The finished copy must match the records exactly, except that it contains no pictures.

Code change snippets
━━━━

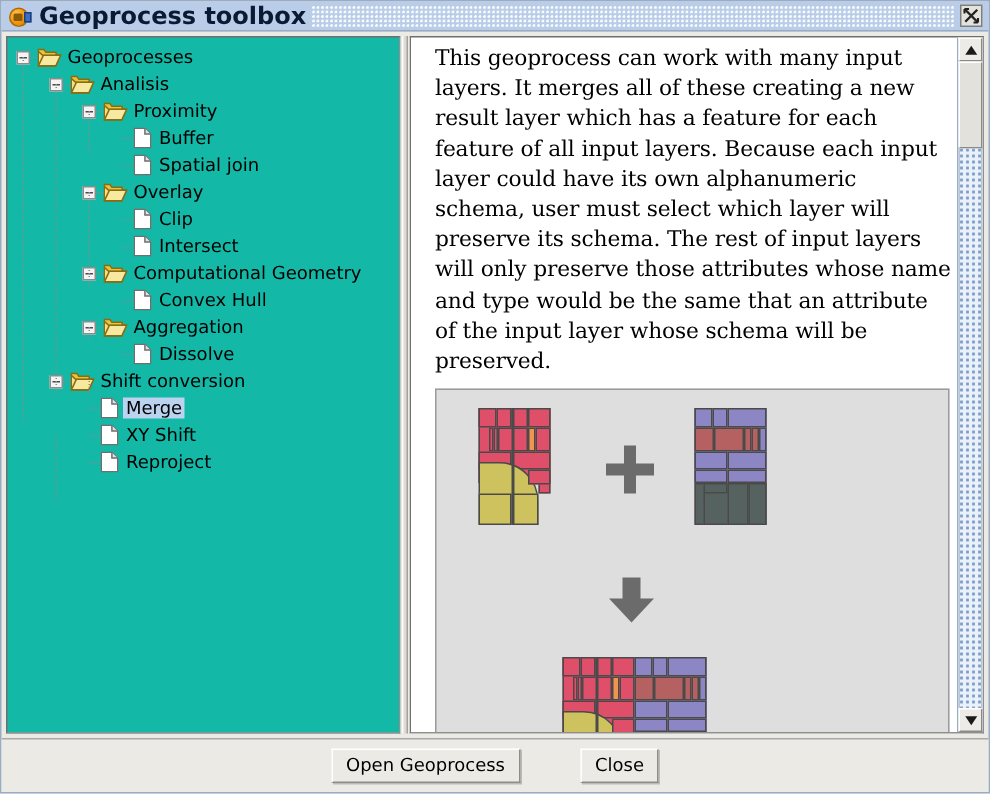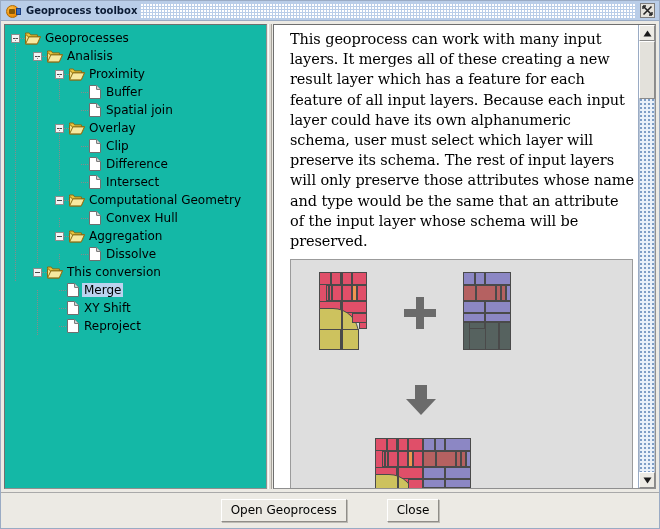--- a/index.html
+++ b/index.html
@@ -72,21 +72,21 @@
   }
   .win-icon .dk {
     position: absolute;
     left: 4px; top: 6px;
     width: 6px; height: 5px;
     background: #8a5a06;
     border-radius: 1px;
   }
   #title-text {
     font-family: "DejaVu Sans", sans-serif;
-    font-size: 10px;
+    font-size: 16px;
     font-weight: bold;
     color: #0a1a33;
     margin-left: 5px;
     white-space: nowrap;
   }
   #close-btn {
     width: 15px; height: 15px;
     flex: 0 0 15px;
     box-sizing: border-box;
     border: 1px solid #7e7e7e;
@@ -423,29 +423,20 @@
               </svg></span>
             <span class="tree-label">Clip</span>
           </div>
           <div class="tree-row">
             <span class="spacer" style="width: 72px;"></span>
             <span class="dots" style="width: 8px; margin-left: 4px;"></span>
             <span class="file-ico"><svg width="12" height="14" viewBox="0 0 12 14">
                 <path d="M0.5 0.5 L7.6 0.5 L11.5 4.4 L11.5 13.5 L0.5 13.5 Z" fill="#ffffff" stroke="#6f6f6f" stroke-width="1"></path>
                 <path d="M7.6 0.6 L7.6 4.4 L11.4 4.4" fill="#e2e2e2" stroke="#6f6f6f" stroke-width="1"></path>
               </svg></span>
-            <span class="tree-label">Difference</span>
-          </div>
-          <div class="tree-row">
-            <span class="spacer" style="width: 72px;"></span>
-            <span class="dots" style="width: 8px; margin-left: 4px;"></span>
-            <span class="file-ico"><svg width="12" height="14" viewBox="0 0 12 14">
-                <path d="M0.5 0.5 L7.6 0.5 L11.5 4.4 L11.5 13.5 L0.5 13.5 Z" fill="#ffffff" stroke="#6f6f6f" stroke-width="1"></path>
-                <path d="M7.6 0.6 L7.6 4.4 L11.4 4.4" fill="#e2e2e2" stroke="#6f6f6f" stroke-width="1"></path>
-              </svg></span>
             <span class="tree-label">Intersect</span>
           </div>
           <div class="tree-row">
             <span class="spacer" style="width: 50px;"></span>
             <span class="toggle"></span>
             <span class="dots" style="width: 5px;"></span>
             <span class="folder-ico"><svg width="16" height="13" viewBox="0 0 16 13">
                 <path d="M0.5 2.5 L0.5 12.0 L12.2 12.0 L15.4 4.6 L4.0 4.6 L2.6 2.5 Z" fill="#f4e08a" stroke="#8a6d13" stroke-width="1"></path>
                 <path d="M0.5 2.2 L0.5 1.0 L4.3 1.0 L5.6 2.9 L12.4 2.9 L12.4 5.0 L3.6 5.0 Z" fill="#e8c33c" stroke="#8a6d13" stroke-width="1"></path>
                 <path d="M3.9 4.9 L15.4 4.9 L12.2 11.9 L0.6 11.9 Z" fill="#f7e9a0" stroke="#8a6d13" stroke-width="1"></path>
@@ -483,21 +474,21 @@
           </div>
           <div class="tree-row">
             <span class="spacer" style="width: 28px;"></span>
             <span class="toggle"></span>
             <span class="dots" style="width: 5px;"></span>
             <span class="folder-ico"><svg width="16" height="13" viewBox="0 0 16 13">
                 <path d="M0.5 2.5 L0.5 12.0 L12.2 12.0 L15.4 4.6 L4.0 4.6 L2.6 2.5 Z" fill="#f4e08a" stroke="#8a6d13" stroke-width="1"></path>
                 <path d="M0.5 2.2 L0.5 1.0 L4.3 1.0 L5.6 2.9 L12.4 2.9 L12.4 5.0 L3.6 5.0 Z" fill="#e8c33c" stroke="#8a6d13" stroke-width="1"></path>
                 <path d="M3.9 4.9 L15.4 4.9 L12.2 11.9 L0.6 11.9 Z" fill="#f7e9a0" stroke="#8a6d13" stroke-width="1"></path>
               </svg></span>
-            <span class="tree-label">This conversion</span>
+            <span class="tree-label">Shift conversion</span>
           </div>
           <div class="tree-row selected">
             <span class="spacer" style="width: 50px;"></span>
             <span class="dots" style="width: 8px; margin-left: 4px;"></span>
             <span class="file-ico"><svg width="12" height="14" viewBox="0 0 12 14">
                 <path d="M0.5 0.5 L7.6 0.5 L11.5 4.4 L11.5 13.5 L0.5 13.5 Z" fill="#ffffff" stroke="#6f6f6f" stroke-width="1"></path>
                 <path d="M7.6 0.6 L7.6 4.4 L11.4 4.4" fill="#e2e2e2" stroke="#6f6f6f" stroke-width="1"></path>
               </svg></span>
             <span class="tree-label">Merge</span>
           </div>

━━━━

*Exercise solution*
--- a/index.html
+++ b/index.html
@@ -72,21 +72,21 @@
   }
   .win-icon .dk {
     position: absolute;
     left: 4px; top: 6px;
     width: 6px; height: 5px;
     background: #8a5a06;
     border-radius: 1px;
   }
   #title-text {
     font-family: "DejaVu Sans", sans-serif;
-    font-size: 10px;
+    font-size: 16px;
     font-weight: bold;
     color: #0a1a33;
     margin-left: 5px;
     white-space: nowrap;
   }
   #close-btn {
     width: 15px; height: 15px;
     flex: 0 0 15px;
     box-sizing: border-box;
     border: 1px solid #7e7e7e;
@@ -423,29 +423,20 @@
               </svg></span>
             <span class="tree-label">Clip</span>
           </div>
           <div class="tree-row">
             <span class="spacer" style="width: 72px;"></span>
             <span class="dots" style="width: 8px; margin-left: 4px;"></span>
             <span class="file-ico"><svg width="12" height="14" viewBox="0 0 12 14">
                 <path d="M0.5 0.5 L7.6 0.5 L11.5 4.4 L11.5 13.5 L0.5 13.5 Z" fill="#ffffff" stroke="#6f6f6f" stroke-width="1"></path>
                 <path d="M7.6 0.6 L7.6 4.4 L11.4 4.4" fill="#e2e2e2" stroke="#6f6f6f" stroke-width="1"></path>
               </svg></span>
-            <span class="tree-label">Difference</span>
-          </div>
-          <div class="tree-row">
-            <span class="spacer" style="width: 72px;"></span>
-            <span class="dots" style="width: 8px; margin-left: 4px;"></span>
-            <span class="file-ico"><svg width="12" height="14" viewBox="0 0 12 14">
-                <path d="M0.5 0.5 L7.6 0.5 L11.5 4.4 L11.5 13.5 L0.5 13.5 Z" fill="#ffffff" stroke="#6f6f6f" stroke-width="1"></path>
-                <path d="M7.6 0.6 L7.6 4.4 L11.4 4.4" fill="#e2e2e2" stroke="#6f6f6f" stroke-width="1"></path>
-              </svg></span>
             <span class="tree-label">Intersect</span>
           </div>
           <div class="tree-row">
             <span class="spacer" style="width: 50px;"></span>
             <span class="toggle"></span>
             <span class="dots" style="width: 5px;"></span>
             <span class="folder-ico"><svg width="16" height="13" viewBox="0 0 16 13">
                 <path d="M0.5 2.5 L0.5 12.0 L12.2 12.0 L15.4 4.6 L4.0 4.6 L2.6 2.5 Z" fill="#f4e08a" stroke="#8a6d13" stroke-width="1"></path>
                 <path d="M0.5 2.2 L0.5 1.0 L4.3 1.0 L5.6 2.9 L12.4 2.9 L12.4 5.0 L3.6 5.0 Z" fill="#e8c33c" stroke="#8a6d13" stroke-width="1"></path>
                 <path d="M3.9 4.9 L15.4 4.9 L12.2 11.9 L0.6 11.9 Z" fill="#f7e9a0" stroke="#8a6d13" stroke-width="1"></path>
@@ -483,21 +474,21 @@
           </div>
           <div class="tree-row">
             <span class="spacer" style="width: 28px;"></span>
             <span class="toggle"></span>
             <span class="dots" style="width: 5px;"></span>
             <span class="folder-ico"><svg width="16" height="13" viewBox="0 0 16 13">
                 <path d="M0.5 2.5 L0.5 12.0 L12.2 12.0 L15.4 4.6 L4.0 4.6 L2.6 2.5 Z" fill="#f4e08a" stroke="#8a6d13" stroke-width="1"></path>
                 <path d="M0.5 2.2 L0.5 1.0 L4.3 1.0 L5.6 2.9 L12.4 2.9 L12.4 5.0 L3.6 5.0 Z" fill="#e8c33c" stroke="#8a6d13" stroke-width="1"></path>
                 <path d="M3.9 4.9 L15.4 4.9 L12.2 11.9 L0.6 11.9 Z" fill="#f7e9a0" stroke="#8a6d13" stroke-width="1"></path>
               </svg></span>
-            <span class="tree-label">This conversion</span>
+            <span class="tree-label">Shift conversion</span>
           </div>
           <div class="tree-row selected">
             <span class="spacer" style="width: 50px;"></span>
             <span class="dots" style="width: 8px; margin-left: 4px;"></span>
             <span class="file-ico"><svg width="12" height="14" viewBox="0 0 12 14">
                 <path d="M0.5 0.5 L7.6 0.5 L11.5 4.4 L11.5 13.5 L0.5 13.5 Z" fill="#ffffff" stroke="#6f6f6f" stroke-width="1"></path>
                 <path d="M7.6 0.6 L7.6 4.4 L11.4 4.4" fill="#e2e2e2" stroke="#6f6f6f" stroke-width="1"></path>
               </svg></span>
             <span class="tree-label">Merge</span>
           </div>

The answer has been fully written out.